[Code change snippets]
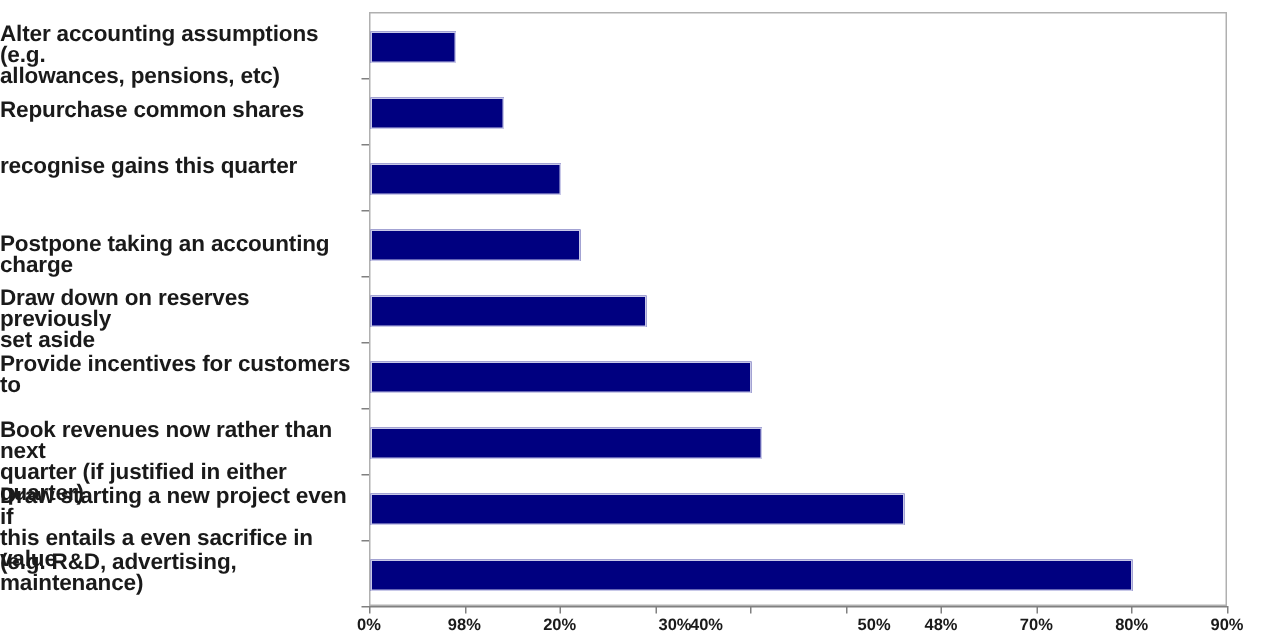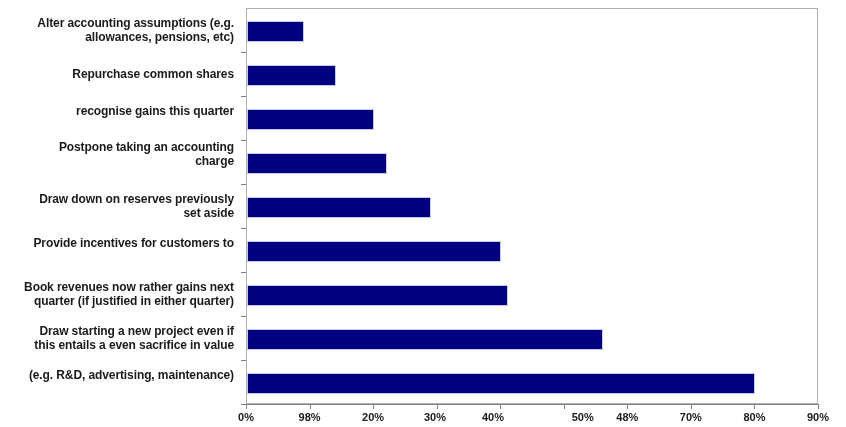--- a/index.html
+++ b/index.html
@@ -55,22 +55,21 @@
     position: absolute;
     left: 0;
     top: 8px;
     width: 242px;
     height: 396px;
   }
   .cat-label {
     position: absolute;
     right: 8px;
     width: 234px;
-    text-align: right;
-    font-size: 12px;
+    font-size: 15px;
     font-weight: bold;
     color: #1a1a1a;
     line-height: 14px;
     letter-spacing: -0.1px;
   }
   
   #x-axis-line {
     position: absolute;
     left: 246px;
     top: 404px;
@@ -113,33 +112,33 @@
       <div class="cat-label" style="top: 8px; color: rgb(26, 26, 26);">
         <div>Alter accounting assumptions (e.g.</div>
         <div>allowances, pensions, etc)</div>
       </div>
       <div class="cat-label" style="top: 59px; color: rgb(26, 26, 26);">
         <div>Repurchase common shares</div>
       </div>
       <div class="cat-label" style="top: 96px; color: rgb(26, 26, 26);">
         <div>recognise gains this quarter</div>
       </div>
-      <div class="cat-label" style="top: 132px; color: rgb(26, 26, 26);">
+      <div class="cat-label" style="top: 148px; color: rgb(26, 26, 26);">
         <div>Postpone taking an accounting</div>
         <div>charge</div>
       </div>
       <div class="cat-label" style="top: 184px; color: rgb(26, 26, 26);">
         <div>Draw down on reserves previously</div>
         <div>set aside</div>
       </div>
       <div class="cat-label" style="top: 228px; color: rgb(26, 26, 26);">
         <div>Provide incentives for customers to</div>
       </div>
       <div class="cat-label" style="top: 272px; color: rgb(26, 26, 26);">
-        <div>Book revenues now rather gains next</div>
+        <div>Book revenues now rather than next</div>
         <div>quarter (if justified in either quarter)</div>
       </div>
       <div class="cat-label" style="top: 316px; color: rgb(26, 26, 26);">
         <div>Draw starting a new project even if</div>
         <div>this entails a even sacrifice in value</div>
       </div>
       <div class="cat-label" style="top: 360px; color: rgb(26, 26, 26);">
         <div>(e.g. R&amp;D, advertising, maintenance)</div>
       </div>
     </div>
@@ -178,23 +177,23 @@
 
   <div id="x-axis-line"></div>
   <div id="x-axis">
       <div class="x-tick" style="left: 246px; background: rgb(128, 128, 128);"></div>
       <div class="x-tick-label" style="left: 246px; color: rgb(26, 26, 26);">0%</div>
       <div class="x-tick" style="left: 309.556px; background: rgb(128, 128, 128);"></div>
       <div class="x-tick-label" style="left: 309.556px; color: rgb(26, 26, 26);">98%</div>
       <div class="x-tick" style="left: 373.111px; background: rgb(128, 128, 128);"></div>
       <div class="x-tick-label" style="left: 373.111px; color: rgb(26, 26, 26);">20%</div>
       <div class="x-tick" style="left: 436.667px; background: rgb(128, 128, 128);"></div>
-      <div class="x-tick-label" style="left: 435px; color: rgb(26, 26, 26);">30%</div>
+      <div class="x-tick-label" style="left: 450px; color: rgb(26, 26, 26);">30%</div>
       <div class="x-tick" style="left: 500.222px; background: rgb(128, 128, 128);"></div>
-      <div class="x-tick-label" style="left: 493px; color: rgb(26, 26, 26);">40%</div>
+      <div class="x-tick-label" style="left: 471px; color: rgb(26, 26, 26);">40%</div>
       <div class="x-tick" style="left: 563.778px; background: rgb(128, 128, 128);"></div>
       <div class="x-tick-label" style="left: 563.778px; color: rgb(26, 26, 26); text-align: right;">50%</div>
       <div class="x-tick" style="left: 627.333px; background: rgb(128, 128, 128);"></div>
       <div class="x-tick-label" style="left: 627.333px; color: rgb(26, 26, 26);">48%</div>
       <div class="x-tick" style="left: 690.889px; background: rgb(128, 128, 128);"></div>
       <div class="x-tick-label" style="left: 690.889px; color: rgb(26, 26, 26);">70%</div>
       <div class="x-tick" style="left: 754.444px; background: rgb(128, 128, 128);"></div>
       <div class="x-tick-label" style="left: 754.444px; color: rgb(26, 26, 26);">80%</div>
       <div class="x-tick" style="left: 818px; background: rgb(128, 128, 128);"></div>
       <div class="x-tick-label" style="left: 818px; color: rgb(26, 26, 26);">90%</div>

#### [Problem]
When copying the entries above, keep each word as it is and exclude any image.

#### [Solved problem]
--- a/index.html
+++ b/index.html
@@ -55,22 +55,21 @@
     position: absolute;
     left: 0;
     top: 8px;
     width: 242px;
     height: 396px;
   }
   .cat-label {
     position: absolute;
     right: 8px;
     width: 234px;
-    text-align: right;
-    font-size: 12px;
+    font-size: 15px;
     font-weight: bold;
     color: #1a1a1a;
     line-height: 14px;
     letter-spacing: -0.1px;
   }
   
   #x-axis-line {
     position: absolute;
     left: 246px;
     top: 404px;
@@ -113,33 +112,33 @@
       <div class="cat-label" style="top: 8px; color: rgb(26, 26, 26);">
         <div>Alter accounting assumptions (e.g.</div>
         <div>allowances, pensions, etc)</div>
       </div>
       <div class="cat-label" style="top: 59px; color: rgb(26, 26, 26);">
         <div>Repurchase common shares</div>
       </div>
       <div class="cat-label" style="top: 96px; color: rgb(26, 26, 26);">
         <div>recognise gains this quarter</div>
       </div>
-      <div class="cat-label" style="top: 132px; color: rgb(26, 26, 26);">
+      <div class="cat-label" style="top: 148px; color: rgb(26, 26, 26);">
         <div>Postpone taking an accounting</div>
         <div>charge</div>
       </div>
       <div class="cat-label" style="top: 184px; color: rgb(26, 26, 26);">
         <div>Draw down on reserves previously</div>
         <div>set aside</div>
       </div>
       <div class="cat-label" style="top: 228px; color: rgb(26, 26, 26);">
         <div>Provide incentives for customers to</div>
       </div>
       <div class="cat-label" style="top: 272px; color: rgb(26, 26, 26);">
-        <div>Book revenues now rather gains next</div>
+        <div>Book revenues now rather than next</div>
         <div>quarter (if justified in either quarter)</div>
       </div>
       <div class="cat-label" style="top: 316px; color: rgb(26, 26, 26);">
         <div>Draw starting a new project even if</div>
         <div>this entails a even sacrifice in value</div>
       </div>
       <div class="cat-label" style="top: 360px; color: rgb(26, 26, 26);">
         <div>(e.g. R&amp;D, advertising, maintenance)</div>
       </div>
     </div>
@@ -178,23 +177,23 @@
 
   <div id="x-axis-line"></div>
   <div id="x-axis">
       <div class="x-tick" style="left: 246px; background: rgb(128, 128, 128);"></div>
       <div class="x-tick-label" style="left: 246px; color: rgb(26, 26, 26);">0%</div>
       <div class="x-tick" style="left: 309.556px; background: rgb(128, 128, 128);"></div>
       <div class="x-tick-label" style="left: 309.556px; color: rgb(26, 26, 26);">98%</div>
       <div class="x-tick" style="left: 373.111px; background: rgb(128, 128, 128);"></div>
       <div class="x-tick-label" style="left: 373.111px; color: rgb(26, 26, 26);">20%</div>
       <div class="x-tick" style="left: 436.667px; background: rgb(128, 128, 128);"></div>
-      <div class="x-tick-label" style="left: 435px; color: rgb(26, 26, 26);">30%</div>
+      <div class="x-tick-label" style="left: 450px; color: rgb(26, 26, 26);">30%</div>
       <div class="x-tick" style="left: 500.222px; background: rgb(128, 128, 128);"></div>
-      <div class="x-tick-label" style="left: 493px; color: rgb(26, 26, 26);">40%</div>
+      <div class="x-tick-label" style="left: 471px; color: rgb(26, 26, 26);">40%</div>
       <div class="x-tick" style="left: 563.778px; background: rgb(128, 128, 128);"></div>
       <div class="x-tick-label" style="left: 563.778px; color: rgb(26, 26, 26); text-align: right;">50%</div>
       <div class="x-tick" style="left: 627.333px; background: rgb(128, 128, 128);"></div>
       <div class="x-tick-label" style="left: 627.333px; color: rgb(26, 26, 26);">48%</div>
       <div class="x-tick" style="left: 690.889px; background: rgb(128, 128, 128);"></div>
       <div class="x-tick-label" style="left: 690.889px; color: rgb(26, 26, 26);">70%</div>
       <div class="x-tick" style="left: 754.444px; background: rgb(128, 128, 128);"></div>
       <div class="x-tick-label" style="left: 754.444px; color: rgb(26, 26, 26);">80%</div>
       <div class="x-tick" style="left: 818px; background: rgb(128, 128, 128);"></div>
       <div class="x-tick-label" style="left: 818px; color: rgb(26, 26, 26);">90%</div>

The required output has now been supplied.